勉強しなさい、頑張りなさい、と父からも母からも一度も言われたことが無かったので、度を過ぎて勉強したことは一度も無かったし、勿論頑張ることも一度も無いまま齢六十を過ぎてしまった。
死ぬ気で頑張るとか踏ん張るとか、いっぱいいっぱいになるまで自身の気持ちを押し殺し無理強いするとか。
まず無い。
発露した気持ちに忠実に行動した結果、それがはたから見れば頑張っていたことは少なくないし多々あるかも知れないが、それだけのことだ。
何かを諦める時も全く同様で、あ、もういいかな、とか、まあいいや、と思う次の瞬間、気持ちは彼方に離れて行く。諦めるというほどの意識も稀薄だ。発露した気持ちに忠実に居ることは余計な思考の残骸に振り回されることはまず無い。

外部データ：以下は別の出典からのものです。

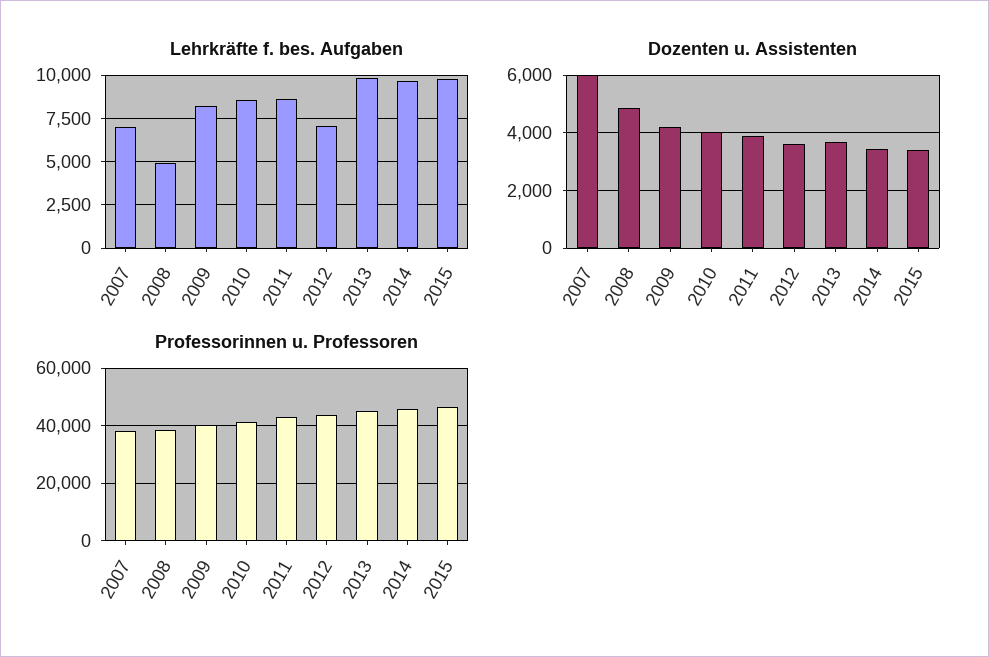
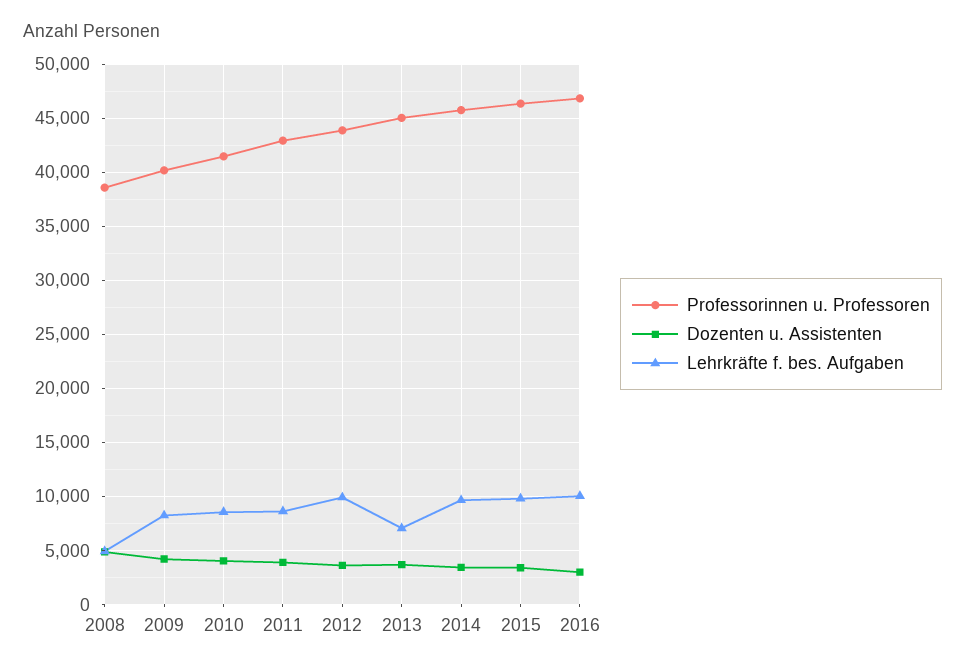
Lehrkräfte f. bes. Aufgaben, 2007: 7000 -> none
Lehrkräfte f. bes. Aufgaben, 2012: 7000 -> 10000
Lehrkräfte f. bes. Aufgaben, 2013: 10000 -> 7000
Dozenten u. Assistenten, 2007: 6000 -> none
Professorinnen u. Professoren, 2007: 37500 -> none
Professorinnen u. Professoren, 2016: none -> 47000
Dozenten u. Assistenten, 2016: none -> 3000
Lehrkräfte f. bes. Aufgaben, 2016: none -> 10000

頑張るだの踏ん張るだの濁音の言葉はそれだけで萎えるが、そのように意識を持って行き、その意識をキープして何か行動なり作業なりを続ける時、それが本当に自分自身が望むことならば、何らストレスは無いが、大概、頑張る先に有るのは、自分以外の何かや誰かに対してだったりする。
◯◯してあげなければというような、一見、立派な動機に表裏するのは、単に自己保身だ。
悪く思われたくない、翻って感謝される良い人で居たいというような姑息な思惑は、ただ単に評価が最終着地となっているだけだ。
そのような場合は「◯◯してあげたのに」とこれまた姑息な思惑が丸分かりの不満を述べる。
また、世の為人の為という大義名分を声高に唱えてしまうのはあまり詐欺的だし実際詐欺まがいなことは多いし、詐欺師の常套句だ。詐欺を隠すいちばんの常套句は世の為人の為の善行と他者への還元と全面に謳うことだろう。
世の為人の為が悪い訳では無いが、一個人、自身が立つ足元すら危うかったり気持ちが安定していなければ、世の為人の為に辿り着く以前に破綻する。
精神衛生上何一つ良いことは無い。無理の根源を世の為人の為の世や人に向け、逆恨みすらしてしまうことになる。善行とおぼしきことや勝手に責務だからと決め付けて鼓舞して無理を重ねても、それ自体、既に自然に発露した気持ちからは乖離しているのだから、重ねれば重ねるほど、芽生えた不満は増幅する。相手には微塵も責任は無い。
勝手に無理をしていることが問題だ。
無理の根底にある自己保身が有る限り、無理をせざるを得なくなる。とかなんとか。頑張りもせず勿論踏ん張りもせず無理などせず、発露した気持ちに忠実に行動し続けて、気付けば平均寿命が三十代とも四十代とも言われている江戸時代なら息を吸って吐いているだけでも十分な域に年齢は達している。円く大きな月が視力のせいだけで無く実際に朧な夜。月はぼやけて滲んでいるがとても美しい。息を吸って吐いている自分に苦笑する。


sunday morning白湯が心地良く全身に巡り渡る。

本日も。平坦なまま。



 昔、居た大好きだった雄猫ジェンキンスさんにそっくり。